:: Items listed in a dataset ::
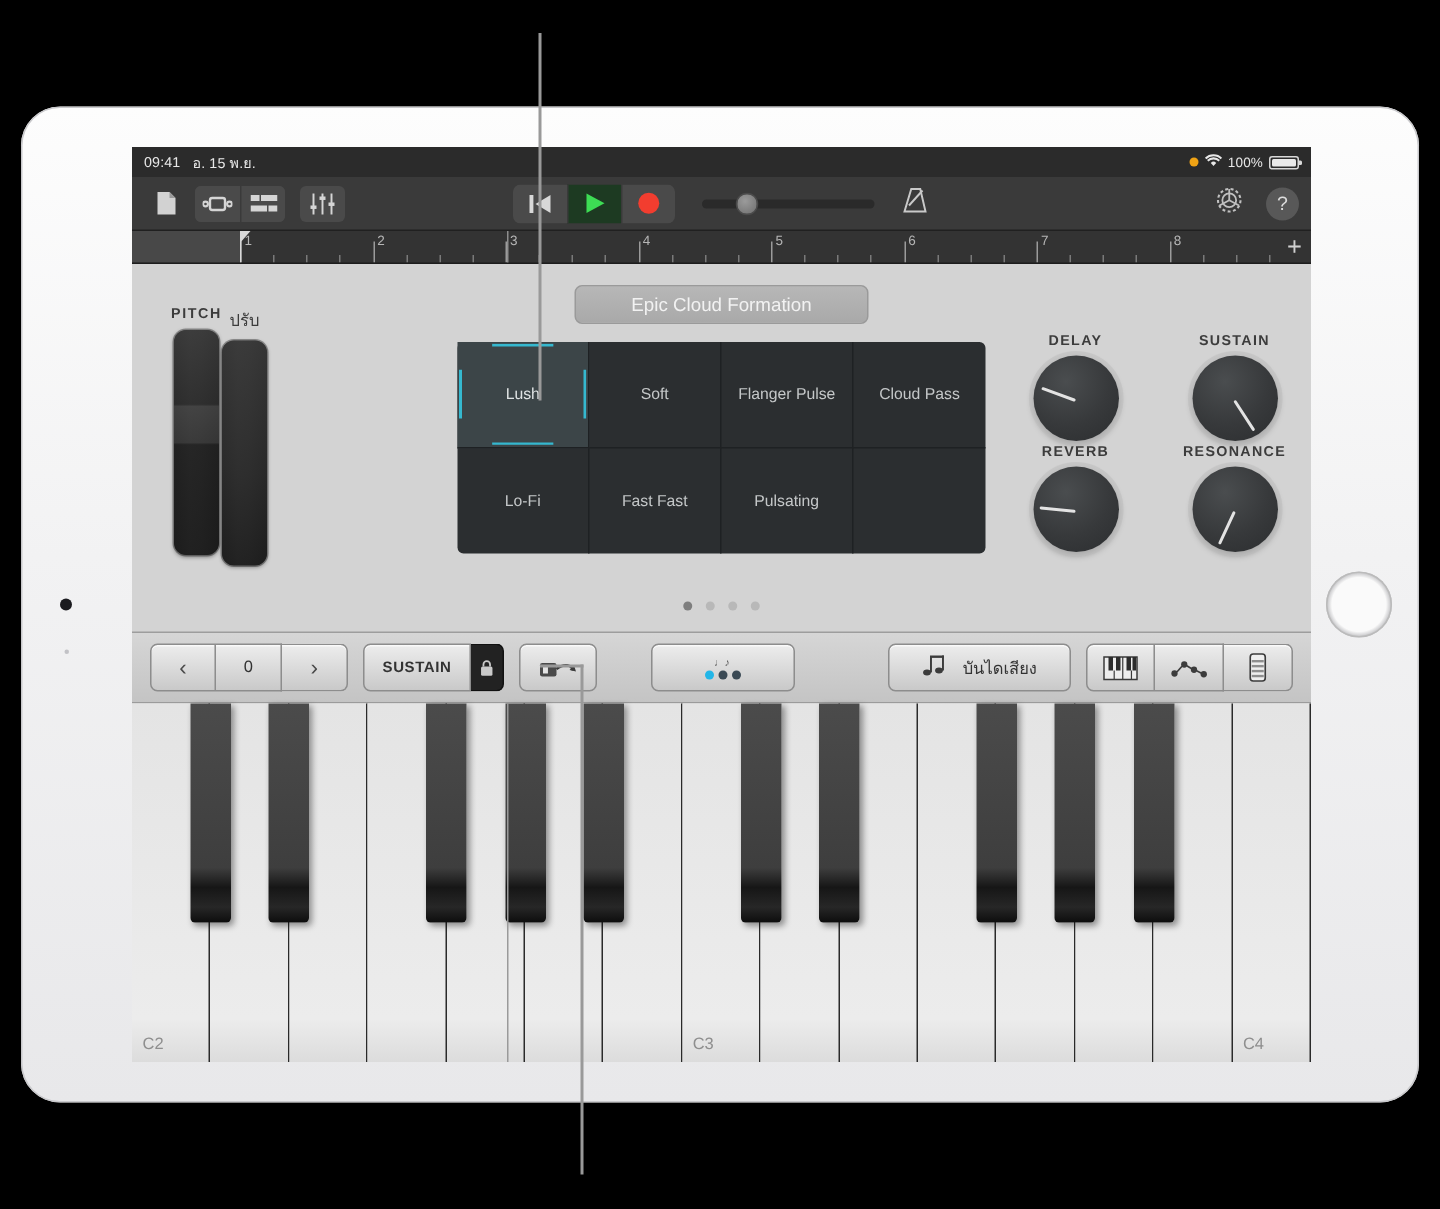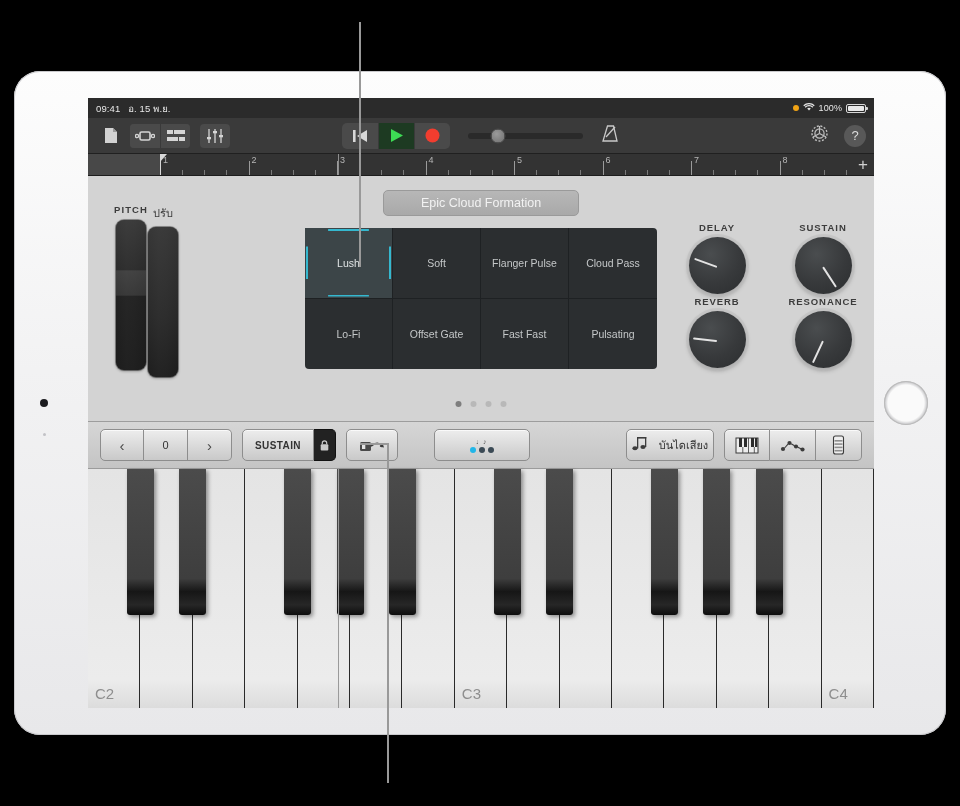--- a/index.html
+++ b/index.html
@@ -486,9 +486,6 @@
             <span>Lo-Fi</span>
           </div>
           <div class="pad">
-            <span>Offset Gate</span>
-          </div>
-          <div class="pad">
             <span>Fast Fast</span>
           </div>
           <div class="pad">

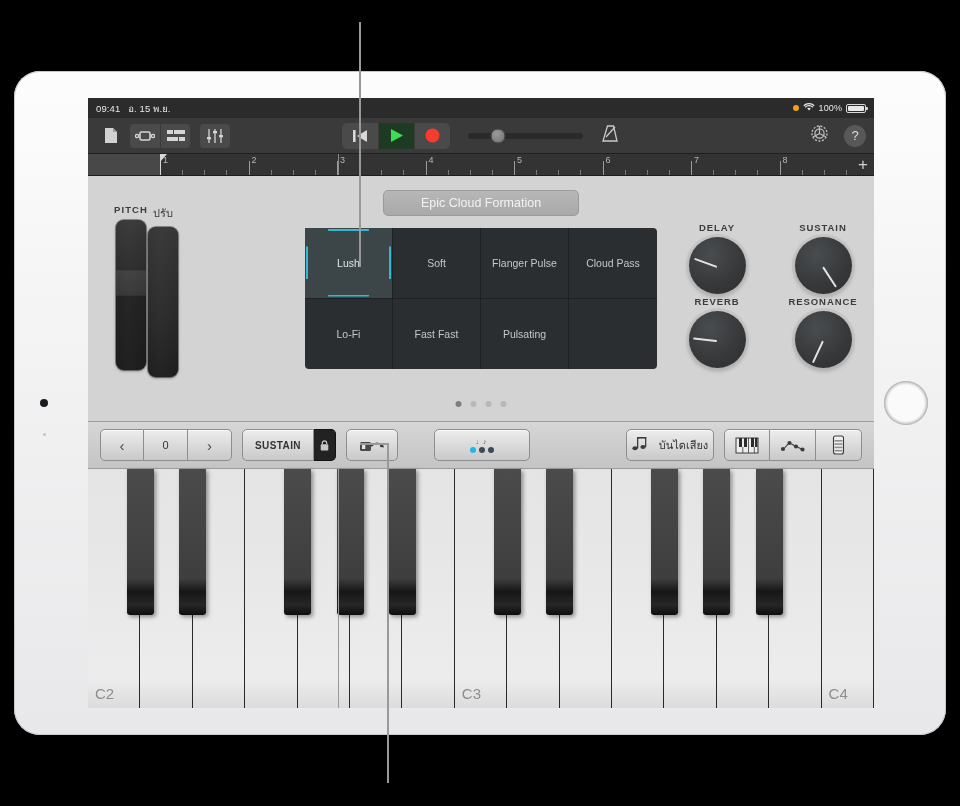--- a/index.html
+++ b/index.html
@@ -256,7 +256,7 @@
   #glissando-btn { width:52px; }
   #arp-btn { width:96px; margin-left:26px; }
   #strip-right { margin-left:auto; display:flex; align-items:center; gap:10px; }
-  #scale-btn { width:88px; gap:7px; }
+  #scale-btn { width:122px; gap:7px; }
   #view-group { display:flex; }
   #view-group .btn { width:46px; border-radius:0; }
   #view-group .btn:first-child{border-radius:5px 0 0 5px;}

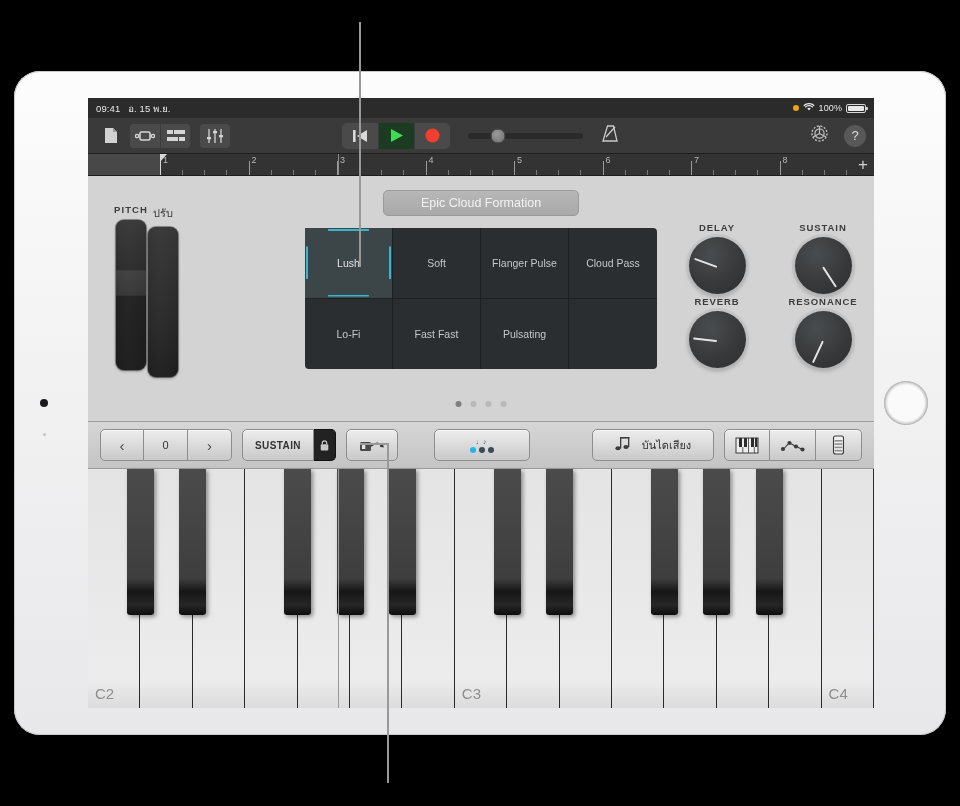--- a/index.html
+++ b/index.html
@@ -272,7 +272,7 @@
   }
   .wkey .note-label {
     position:absolute; bottom:6px; left:7px;
-    font-size:15px; color:#8e8e8e;
+    font-size:11px; color:#8e8e8e;
   }
   .bkey {
     position:absolute; top:0;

:: Exercise brief ::
Give back each entry exactly as it appears. Leave pictures out.

:: Response to this task ::
--- a/index.html
+++ b/index.html
@@ -486,9 +486,6 @@
             <span>Lo-Fi</span>
           </div>
           <div class="pad">
-            <span>Offset Gate</span>
-          </div>
-          <div class="pad">
             <span>Fast Fast</span>
           </div>
           <div class="pad">

--- a/index.html
+++ b/index.html
@@ -256,7 +256,7 @@
   #glissando-btn { width:52px; }
   #arp-btn { width:96px; margin-left:26px; }
   #strip-right { margin-left:auto; display:flex; align-items:center; gap:10px; }
-  #scale-btn { width:88px; gap:7px; }
+  #scale-btn { width:122px; gap:7px; }
   #view-group { display:flex; }
   #view-group .btn { width:46px; border-radius:0; }
   #view-group .btn:first-child{border-radius:5px 0 0 5px;}

--- a/index.html
+++ b/index.html
@@ -272,7 +272,7 @@
   }
   .wkey .note-label {
     position:absolute; bottom:6px; left:7px;
-    font-size:15px; color:#8e8e8e;
+    font-size:11px; color:#8e8e8e;
   }
   .bkey {
     position:absolute; top:0;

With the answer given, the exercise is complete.